Applied Statistics - Gopi Goswami 

 This week, the Applied Statistics Workshop will be presenting a talk by  Gopi Goswami  of the Harvard Statistics Department entitled " Evolutionary Monte Carlo Methods for Clustering. " Gopi Goswami received his Ph.D. from the Department of Statistics at Harvard in June 2005.  Before coming to Harvard, he was an undergraduate and master's student at the Indian Statistical Institute in Calcutta.  His dissertation, "On Population-Based MCMC Methods,"  develops new techinques for more efficiently sampling from a target density.  He is currently a post-doctoral scholar in the Harvard Statistics Department.  The presentation will be at noon on Wednesday, October 26 in Room N354, CGIS North, 1737 Cambridge St. Lunch will be provided.  The paper he will present on Wednesday explores these methods in the context of clustering problems: 
 


 We consider the problem of clustering a group of observations according to some objective function (e.g. K-means clustering, variable selection) or according to a posterior density (e.g. posterior from a Dirichlet
Process prior) of cluster indicators. We cast both kinds of problems in the framework of sampling for cluster indicators. So far, Gibbs sampling, “split-merge? Metropolis-Hasting algorithm and various modifications of
these have been the basic tools used for sampling in this context. We propose a new population based MCMC approach, in the same vein as parallel tempering.

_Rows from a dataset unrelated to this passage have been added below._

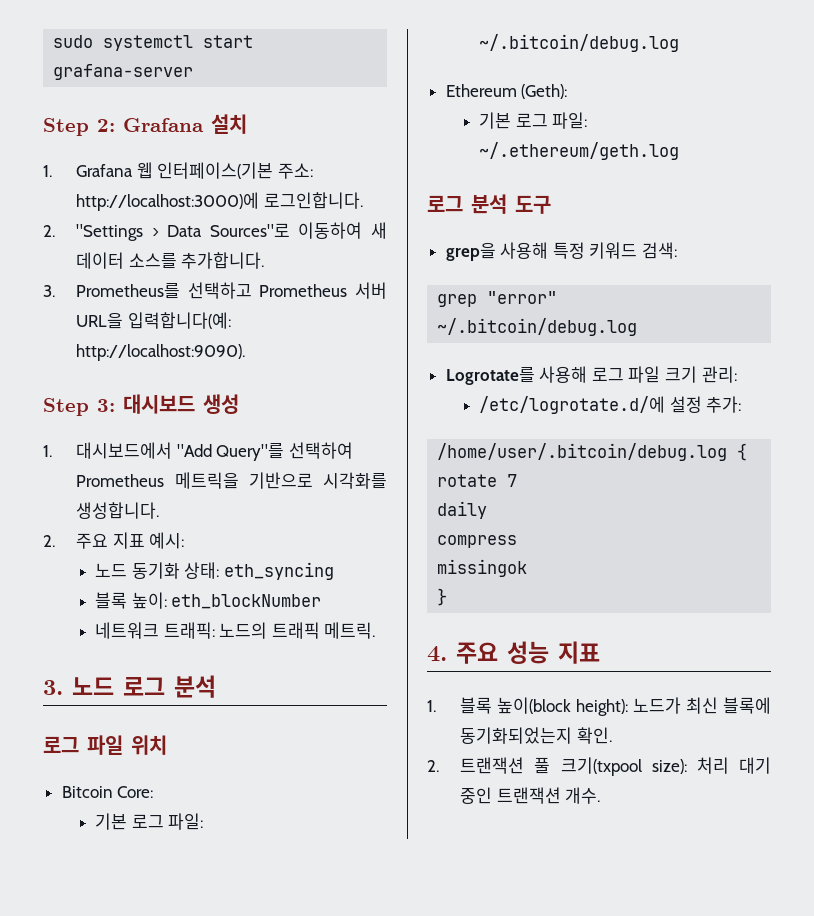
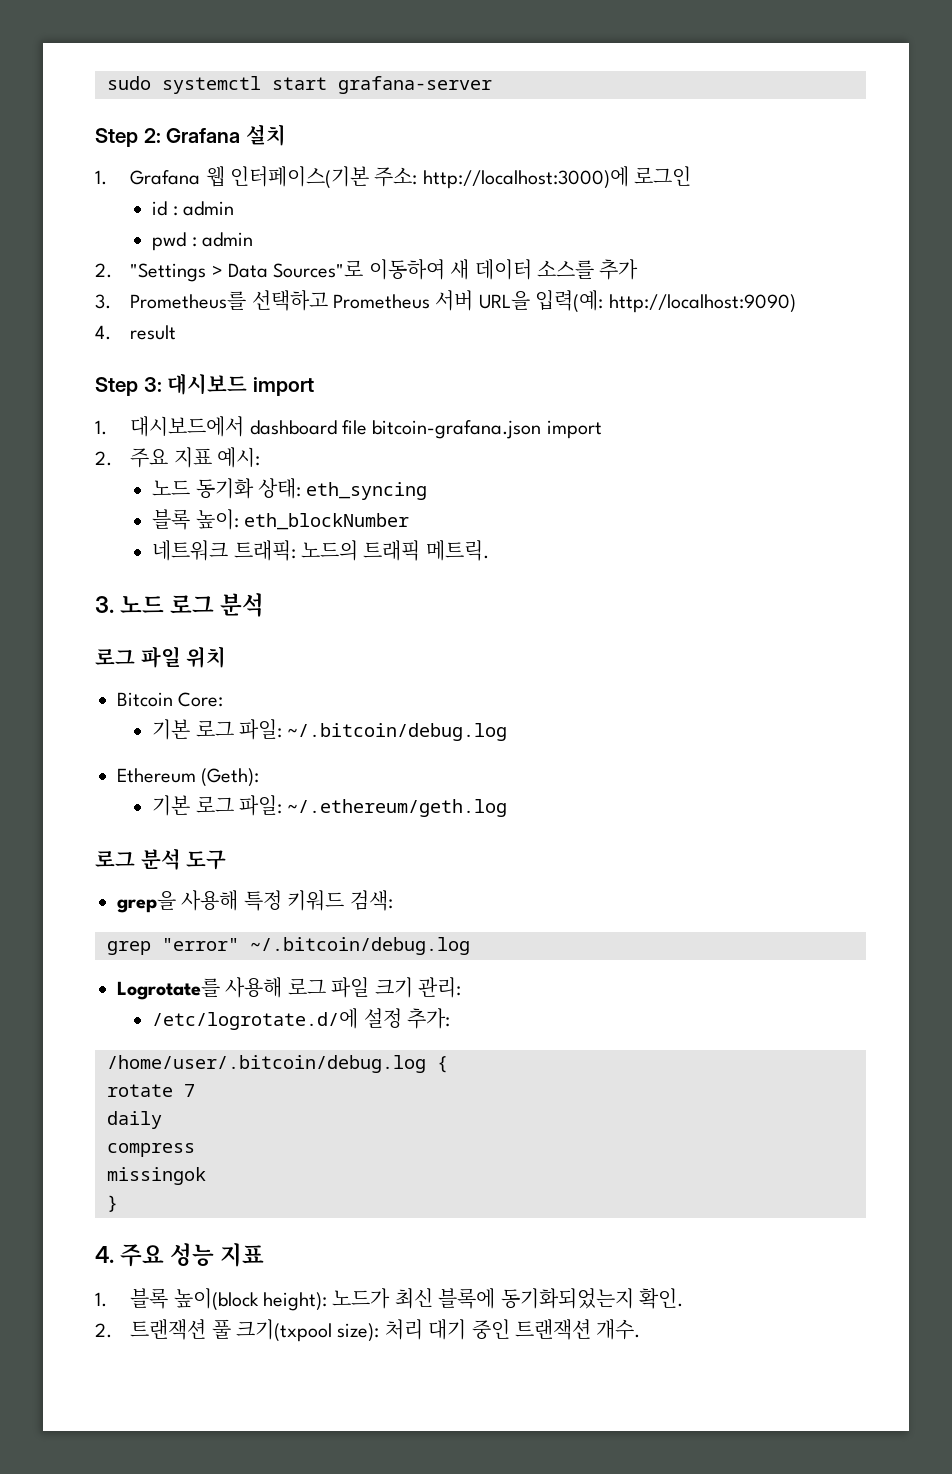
- 1. Grafana 웹 인터페이스(기본 주소: http://localhost:3000)에 로그인합니다.
+ 1. Grafana 웹 인터페이스(기본 주소: http://localhost:3000)에 로그인
+ id : admin
+ pwd : admin
- 2. "Settings > Data Sources"로 이동하여 새 데이터 소스를 추가합니다.
+ 2. "Settings > Data Sources"로 이동하여 새 데이터 소스를 추가
- 3. Prometheus를 선택하고 Prometheus 서버 URL을 입력합니다(예: http://localhost:9090).
+ 3. Prometheus를 선택하고 Prometheus 서버 URL을 입력(예: http://localhost:9090)
+ 4. result
- Step 3: 대시보드 생성
+ Step 3: 대시보드 import
- 1. 대시보드에서 "Add Query"를 선택하여 Prometheus 메트릭을 기반으로 시각화를 생성합니다.
+ 1. 대시보드에서 dashboard file bitcoin-grafana.json import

We introduce three new “crossover moves? (based on
swapping and reshuffling sub-clusters intersections) which make such an algorithm very efficient with respect to Integrated Autocorrelation Time (IAT) of various relevant statistics and also with respect to the ability to
escape from local modes. We call this new algorithm Population Based Clustering (PBC) algorithm. We apply PBC algorithm to motif clustering, Beta mixture of Bernoulli clustering and a Bayesian Information
Criterion (BIC) based variable selection problem. We also discuss clustering of mixture of Normals and compare the performance PBC algorithm as a stochastic optimizer with K-means clustering.